En France aussi, les dirigeants et membres du gouvernement ou de l'opposition n'en finissent plus de sonner la cloche de la "fake news" dès qu'un article ou une déclaration ne leur revient pas. Ce fut le cas par exemple de la patronne du Rassemblement national Marine Le Pen, pendant l'affaire Théo, qui a dénoncé "une immense fake news pour salir la police française".

Quid de l'infox ?

Bon à savoir : le gouvernement Français a lui-même tranché pour sa définition du mot "fake news". Soucieuse de franciser l'expression, la commission d'enrichissement de la langue française a choisi de remplacer de terme par le mot "infox", qui désigne une information "mensongère ou délibérément biaisée". 

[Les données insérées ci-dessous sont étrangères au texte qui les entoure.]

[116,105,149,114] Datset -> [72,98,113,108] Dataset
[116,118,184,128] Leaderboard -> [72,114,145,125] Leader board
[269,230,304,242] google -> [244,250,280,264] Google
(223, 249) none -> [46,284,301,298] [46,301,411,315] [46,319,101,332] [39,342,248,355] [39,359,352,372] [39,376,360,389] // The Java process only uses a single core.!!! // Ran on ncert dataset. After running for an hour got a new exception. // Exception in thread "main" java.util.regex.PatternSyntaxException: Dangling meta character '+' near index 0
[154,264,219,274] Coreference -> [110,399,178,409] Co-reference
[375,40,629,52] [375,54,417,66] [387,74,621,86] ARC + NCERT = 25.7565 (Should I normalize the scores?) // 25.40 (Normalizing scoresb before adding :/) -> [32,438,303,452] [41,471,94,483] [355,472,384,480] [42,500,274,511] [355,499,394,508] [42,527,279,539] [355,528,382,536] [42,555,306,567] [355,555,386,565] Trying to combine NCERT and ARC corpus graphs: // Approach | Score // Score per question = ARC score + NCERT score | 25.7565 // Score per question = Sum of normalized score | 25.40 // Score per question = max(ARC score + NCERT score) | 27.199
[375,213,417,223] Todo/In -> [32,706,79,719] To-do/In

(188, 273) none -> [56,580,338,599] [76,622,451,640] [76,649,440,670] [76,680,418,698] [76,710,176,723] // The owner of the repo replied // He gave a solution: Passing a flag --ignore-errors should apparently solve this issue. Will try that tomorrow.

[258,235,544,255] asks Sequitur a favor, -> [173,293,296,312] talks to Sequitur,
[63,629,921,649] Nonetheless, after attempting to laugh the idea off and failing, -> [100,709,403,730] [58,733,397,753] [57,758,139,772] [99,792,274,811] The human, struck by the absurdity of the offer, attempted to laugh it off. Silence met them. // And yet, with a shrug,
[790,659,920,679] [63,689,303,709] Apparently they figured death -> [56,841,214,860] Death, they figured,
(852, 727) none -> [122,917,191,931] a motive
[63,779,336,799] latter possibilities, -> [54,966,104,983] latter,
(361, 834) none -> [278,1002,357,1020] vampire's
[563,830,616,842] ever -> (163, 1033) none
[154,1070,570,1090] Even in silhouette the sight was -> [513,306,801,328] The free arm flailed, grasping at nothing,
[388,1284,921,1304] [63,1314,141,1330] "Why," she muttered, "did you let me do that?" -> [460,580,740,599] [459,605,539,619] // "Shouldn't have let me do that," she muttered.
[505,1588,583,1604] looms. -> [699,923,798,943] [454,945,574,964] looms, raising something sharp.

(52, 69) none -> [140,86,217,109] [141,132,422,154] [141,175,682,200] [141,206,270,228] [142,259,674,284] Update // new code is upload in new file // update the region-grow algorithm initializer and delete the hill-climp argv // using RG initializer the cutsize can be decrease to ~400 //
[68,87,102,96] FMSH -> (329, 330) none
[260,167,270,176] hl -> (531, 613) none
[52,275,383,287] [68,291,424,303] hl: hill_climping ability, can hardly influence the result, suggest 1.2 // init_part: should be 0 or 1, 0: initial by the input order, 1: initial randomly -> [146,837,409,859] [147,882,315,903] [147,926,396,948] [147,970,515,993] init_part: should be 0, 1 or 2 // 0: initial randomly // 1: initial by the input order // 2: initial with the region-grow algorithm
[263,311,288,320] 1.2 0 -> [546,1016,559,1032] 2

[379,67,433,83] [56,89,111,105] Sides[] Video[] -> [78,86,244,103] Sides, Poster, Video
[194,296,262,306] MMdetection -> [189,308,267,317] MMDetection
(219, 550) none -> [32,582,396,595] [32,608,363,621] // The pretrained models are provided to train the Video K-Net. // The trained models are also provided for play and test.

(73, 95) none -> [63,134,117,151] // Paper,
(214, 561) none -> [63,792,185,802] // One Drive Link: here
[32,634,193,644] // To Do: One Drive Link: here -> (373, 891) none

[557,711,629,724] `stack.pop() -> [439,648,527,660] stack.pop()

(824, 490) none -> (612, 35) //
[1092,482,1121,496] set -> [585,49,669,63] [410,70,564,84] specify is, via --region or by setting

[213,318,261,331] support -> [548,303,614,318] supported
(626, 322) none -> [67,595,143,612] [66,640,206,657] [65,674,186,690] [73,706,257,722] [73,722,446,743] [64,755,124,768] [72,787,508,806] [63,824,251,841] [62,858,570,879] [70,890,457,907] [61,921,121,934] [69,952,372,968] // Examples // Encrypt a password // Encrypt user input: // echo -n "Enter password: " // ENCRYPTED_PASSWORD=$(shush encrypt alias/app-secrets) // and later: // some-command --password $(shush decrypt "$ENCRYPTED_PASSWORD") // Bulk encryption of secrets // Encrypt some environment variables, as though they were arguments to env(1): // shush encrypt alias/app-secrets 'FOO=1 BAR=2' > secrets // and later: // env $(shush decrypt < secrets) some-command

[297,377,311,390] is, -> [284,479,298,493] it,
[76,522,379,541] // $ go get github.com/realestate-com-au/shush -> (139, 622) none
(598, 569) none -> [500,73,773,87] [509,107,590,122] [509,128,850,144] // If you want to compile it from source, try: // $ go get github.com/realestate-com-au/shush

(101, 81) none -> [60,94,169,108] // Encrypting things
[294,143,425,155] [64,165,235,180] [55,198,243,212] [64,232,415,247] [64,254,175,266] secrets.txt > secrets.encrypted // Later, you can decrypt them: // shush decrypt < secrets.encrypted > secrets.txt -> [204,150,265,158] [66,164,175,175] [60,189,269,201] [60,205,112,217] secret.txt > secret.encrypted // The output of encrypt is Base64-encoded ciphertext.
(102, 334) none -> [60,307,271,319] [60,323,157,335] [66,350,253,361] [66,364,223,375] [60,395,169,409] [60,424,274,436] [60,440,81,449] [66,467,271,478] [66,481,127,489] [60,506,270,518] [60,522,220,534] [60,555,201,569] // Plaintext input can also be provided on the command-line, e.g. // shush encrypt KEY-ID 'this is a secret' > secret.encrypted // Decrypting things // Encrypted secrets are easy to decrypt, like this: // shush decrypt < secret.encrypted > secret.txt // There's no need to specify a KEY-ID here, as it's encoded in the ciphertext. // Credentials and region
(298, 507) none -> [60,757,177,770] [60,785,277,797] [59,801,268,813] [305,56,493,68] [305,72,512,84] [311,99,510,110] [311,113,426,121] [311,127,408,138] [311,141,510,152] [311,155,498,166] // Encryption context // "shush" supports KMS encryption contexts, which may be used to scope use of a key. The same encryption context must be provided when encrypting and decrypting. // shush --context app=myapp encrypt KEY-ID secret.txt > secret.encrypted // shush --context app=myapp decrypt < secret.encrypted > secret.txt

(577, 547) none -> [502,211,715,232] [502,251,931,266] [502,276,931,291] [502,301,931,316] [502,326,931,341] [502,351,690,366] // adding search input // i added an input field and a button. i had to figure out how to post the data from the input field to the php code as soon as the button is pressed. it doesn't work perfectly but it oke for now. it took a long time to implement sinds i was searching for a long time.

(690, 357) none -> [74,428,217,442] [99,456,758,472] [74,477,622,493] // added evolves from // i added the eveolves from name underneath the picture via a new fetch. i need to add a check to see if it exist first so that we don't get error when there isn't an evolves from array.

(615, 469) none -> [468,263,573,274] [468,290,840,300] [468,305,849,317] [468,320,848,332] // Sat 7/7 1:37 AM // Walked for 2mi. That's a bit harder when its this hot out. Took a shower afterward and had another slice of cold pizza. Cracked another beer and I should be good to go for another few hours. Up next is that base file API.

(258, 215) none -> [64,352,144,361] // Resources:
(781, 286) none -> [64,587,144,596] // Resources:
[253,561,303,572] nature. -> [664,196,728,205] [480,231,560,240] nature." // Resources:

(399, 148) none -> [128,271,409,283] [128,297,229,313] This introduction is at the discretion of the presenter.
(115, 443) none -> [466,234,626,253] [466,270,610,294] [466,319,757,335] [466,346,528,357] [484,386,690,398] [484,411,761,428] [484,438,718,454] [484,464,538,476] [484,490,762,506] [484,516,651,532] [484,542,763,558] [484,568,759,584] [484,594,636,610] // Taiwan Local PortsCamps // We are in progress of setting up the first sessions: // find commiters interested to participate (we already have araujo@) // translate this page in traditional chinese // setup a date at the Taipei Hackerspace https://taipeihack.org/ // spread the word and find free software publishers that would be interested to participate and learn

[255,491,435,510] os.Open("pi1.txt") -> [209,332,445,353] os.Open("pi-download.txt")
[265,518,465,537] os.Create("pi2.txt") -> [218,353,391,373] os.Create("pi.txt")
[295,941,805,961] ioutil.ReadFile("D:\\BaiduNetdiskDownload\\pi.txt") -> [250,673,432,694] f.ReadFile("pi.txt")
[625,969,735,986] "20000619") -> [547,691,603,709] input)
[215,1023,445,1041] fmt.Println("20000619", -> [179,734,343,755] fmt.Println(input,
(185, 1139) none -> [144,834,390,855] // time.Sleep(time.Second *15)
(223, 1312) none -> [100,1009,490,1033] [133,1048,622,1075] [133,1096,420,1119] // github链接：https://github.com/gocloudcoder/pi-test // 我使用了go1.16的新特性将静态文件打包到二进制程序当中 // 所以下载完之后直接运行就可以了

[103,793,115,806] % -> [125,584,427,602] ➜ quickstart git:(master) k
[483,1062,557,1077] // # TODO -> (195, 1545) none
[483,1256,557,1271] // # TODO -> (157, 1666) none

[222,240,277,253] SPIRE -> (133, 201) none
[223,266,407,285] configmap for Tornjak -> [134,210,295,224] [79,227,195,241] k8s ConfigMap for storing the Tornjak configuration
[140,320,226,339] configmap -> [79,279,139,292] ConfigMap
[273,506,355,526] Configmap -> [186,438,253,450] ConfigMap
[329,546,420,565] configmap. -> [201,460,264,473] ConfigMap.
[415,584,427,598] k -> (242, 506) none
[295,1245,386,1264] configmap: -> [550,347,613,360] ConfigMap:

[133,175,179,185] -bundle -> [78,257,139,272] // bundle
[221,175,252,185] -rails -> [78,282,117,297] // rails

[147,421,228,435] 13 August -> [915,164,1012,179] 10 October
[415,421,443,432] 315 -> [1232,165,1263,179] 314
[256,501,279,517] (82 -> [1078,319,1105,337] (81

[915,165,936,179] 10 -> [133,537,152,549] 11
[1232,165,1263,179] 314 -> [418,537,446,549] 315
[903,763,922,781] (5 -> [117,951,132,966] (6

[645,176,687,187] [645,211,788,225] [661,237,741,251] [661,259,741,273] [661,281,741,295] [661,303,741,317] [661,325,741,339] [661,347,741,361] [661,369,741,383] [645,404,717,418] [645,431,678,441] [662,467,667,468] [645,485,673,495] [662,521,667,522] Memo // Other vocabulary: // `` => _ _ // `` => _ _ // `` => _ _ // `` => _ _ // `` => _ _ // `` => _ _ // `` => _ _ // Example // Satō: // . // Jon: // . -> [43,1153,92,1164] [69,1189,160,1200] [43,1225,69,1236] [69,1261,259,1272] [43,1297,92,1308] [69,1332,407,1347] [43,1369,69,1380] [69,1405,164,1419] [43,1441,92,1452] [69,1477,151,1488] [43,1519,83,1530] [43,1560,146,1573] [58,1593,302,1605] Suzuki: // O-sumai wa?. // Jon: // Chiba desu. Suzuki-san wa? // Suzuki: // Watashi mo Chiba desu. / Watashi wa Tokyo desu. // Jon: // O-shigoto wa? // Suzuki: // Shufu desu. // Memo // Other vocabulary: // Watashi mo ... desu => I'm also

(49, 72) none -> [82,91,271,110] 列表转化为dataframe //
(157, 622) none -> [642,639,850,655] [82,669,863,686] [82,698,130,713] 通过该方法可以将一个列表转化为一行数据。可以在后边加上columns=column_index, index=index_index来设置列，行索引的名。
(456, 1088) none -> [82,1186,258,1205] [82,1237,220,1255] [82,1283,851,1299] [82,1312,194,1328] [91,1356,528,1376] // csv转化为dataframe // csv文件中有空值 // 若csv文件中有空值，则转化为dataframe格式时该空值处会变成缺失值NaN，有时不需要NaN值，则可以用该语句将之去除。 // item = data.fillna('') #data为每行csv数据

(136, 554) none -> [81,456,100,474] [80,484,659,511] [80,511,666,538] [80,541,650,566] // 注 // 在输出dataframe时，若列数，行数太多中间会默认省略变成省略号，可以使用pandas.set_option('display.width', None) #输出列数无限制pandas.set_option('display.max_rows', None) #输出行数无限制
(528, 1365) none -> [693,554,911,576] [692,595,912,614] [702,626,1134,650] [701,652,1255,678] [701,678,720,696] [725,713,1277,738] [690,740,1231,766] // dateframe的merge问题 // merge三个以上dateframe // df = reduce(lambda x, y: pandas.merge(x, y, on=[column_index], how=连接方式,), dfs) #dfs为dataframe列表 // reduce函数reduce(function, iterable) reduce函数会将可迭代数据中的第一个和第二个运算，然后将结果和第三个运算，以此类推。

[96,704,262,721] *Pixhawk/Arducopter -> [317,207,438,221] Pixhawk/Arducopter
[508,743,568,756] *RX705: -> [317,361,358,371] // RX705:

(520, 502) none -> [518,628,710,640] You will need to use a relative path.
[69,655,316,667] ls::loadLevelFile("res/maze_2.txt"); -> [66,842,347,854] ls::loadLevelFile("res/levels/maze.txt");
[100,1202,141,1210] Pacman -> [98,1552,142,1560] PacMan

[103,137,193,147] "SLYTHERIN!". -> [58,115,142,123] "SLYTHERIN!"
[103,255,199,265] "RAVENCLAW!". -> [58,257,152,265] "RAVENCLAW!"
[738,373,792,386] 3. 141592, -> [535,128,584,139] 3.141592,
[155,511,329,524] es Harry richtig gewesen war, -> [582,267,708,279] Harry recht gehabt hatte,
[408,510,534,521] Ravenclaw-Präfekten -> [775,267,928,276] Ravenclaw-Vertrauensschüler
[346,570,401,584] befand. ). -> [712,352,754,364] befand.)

Un nouveau mot qui a pour mérite de ne plus reprendre le terme "fake" qui, en anglais, peut signifier "fabriqué", "imité", "copié". Mais qui reprend l'écueil de ne pas faire la distinction entre les informations volontairement diffusées à visée idéologique et les simples erreurs ou confusions. Et la nuance, comme on l'a vu, est pourtant de taille.